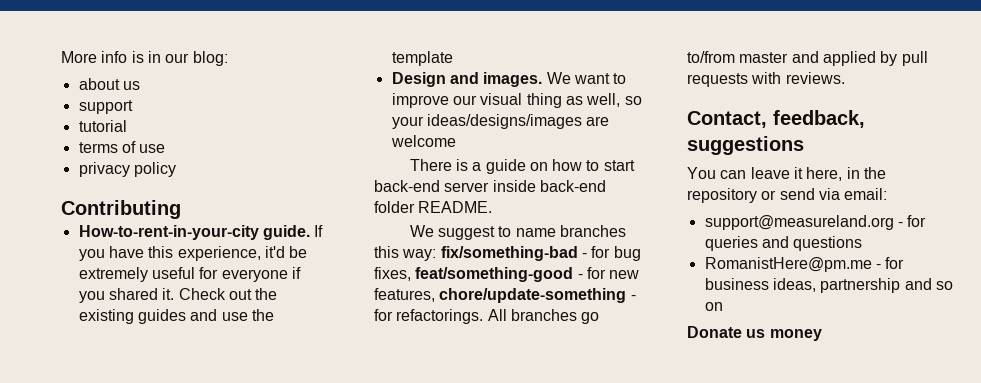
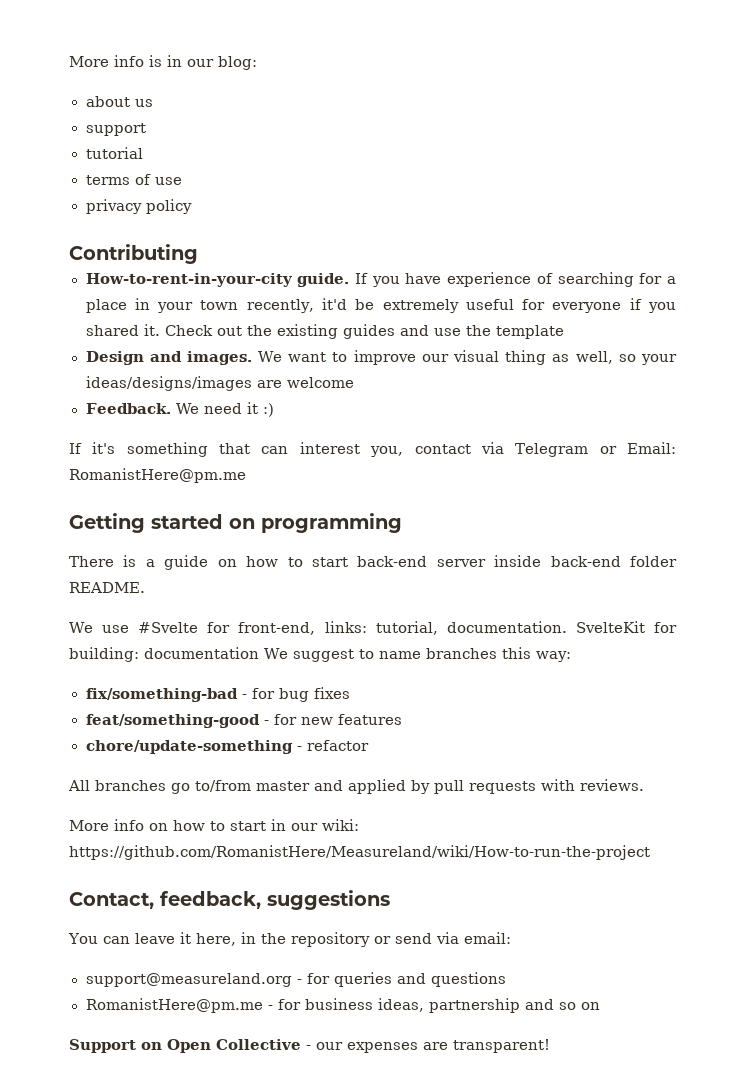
[148,246,261,261] this experience, -> [447,272,676,287] [85,298,314,313] experience of searching for a place in your town recently,
(456, 141) none -> [85,402,275,417] [69,442,676,457] [69,468,246,483] [69,513,402,533] // Feedback. We need it :) // If it's something that can interest you, contact via Telegram or Email: RomanistHere@pm.me // Getting started on programming
(434, 231) none -> [102,621,677,635] [69,647,288,662] use #Svelte for front-end, links: tutorial, documentation. SvelteKit for building: documentation We
(437, 255) none -> (571, 656) //
[374,267,411,281] fixes, -> [313,687,350,699] fixes //
[374,288,435,302] features, -> [337,714,402,725] features //
[374,309,484,324] for refactorings. -> [306,740,369,751] refactor //
(845, 78) none -> [69,819,359,831] [69,845,650,860] // More info on how to start in our wiki: https://github.com/RomanistHere/Measureland/wiki/How-to-run-the-project
[687,326,822,341] Donate us money -> [69,1039,550,1053] Support on Open Collective - our expenses are transparent!

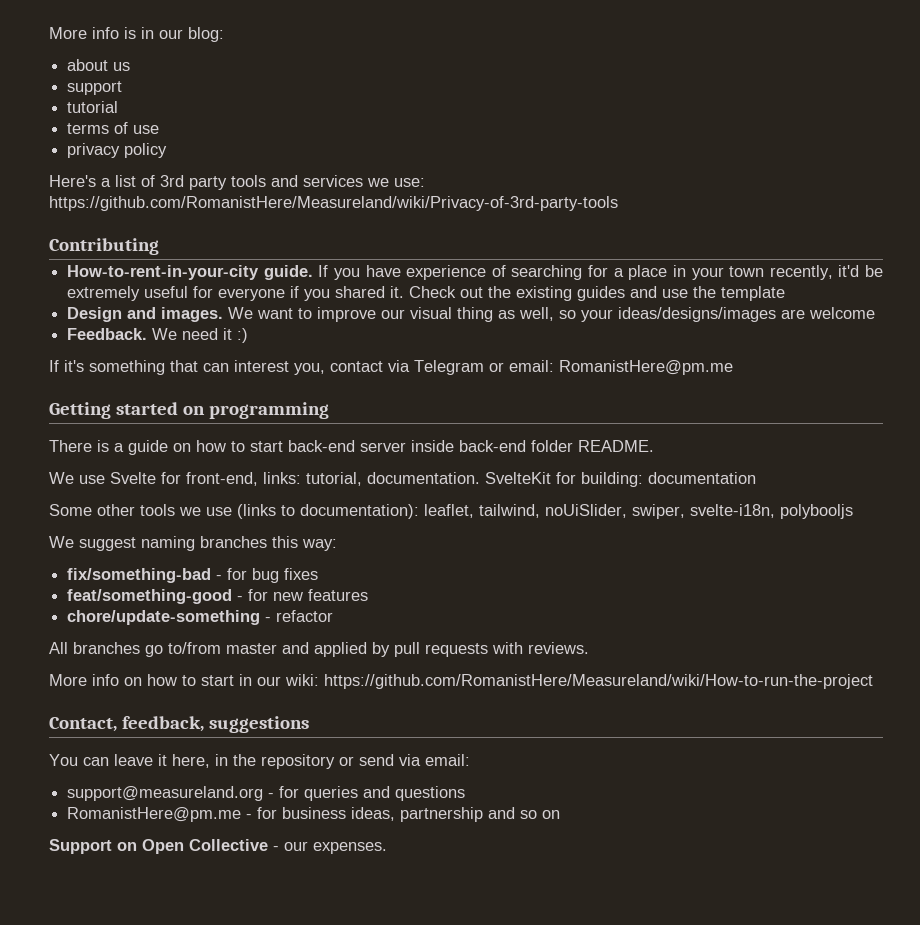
(192, 206) none -> [49,175,425,190] [49,196,618,211] // Here's a list of 3rd party tools and services we use: https://github.com/RomanistHere/Measureland/wiki/Privacy-of-3rd-party-tools
[627,442,676,454] Email: -> [509,360,554,372] email:
[138,622,199,633] #Svelte -> [110,472,156,484] Svelte
[264,648,421,662] We suggest to name -> [49,504,853,519] [49,536,195,551] // Some other tools we use (links to documentation): leaflet, tailwind, noUiSlider, swiper, svelte-i18n, polybooljs // We suggest naming
[347,1039,550,1053] expenses are transparent! -> [313,842,387,854] expenses.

> What to work on
The response should be the lines from the one containing "[264,648,421,662] We suggest" through the last line of the data, set down exactly and with no other line.

> Result of this task
[264,648,421,662] We suggest to name -> [49,504,853,519] [49,536,195,551] // Some other tools we use (links to documentation): leaflet, tailwind, noUiSlider, swiper, svelte-i18n, polybooljs // We suggest naming
[347,1039,550,1053] expenses are transparent! -> [313,842,387,854] expenses.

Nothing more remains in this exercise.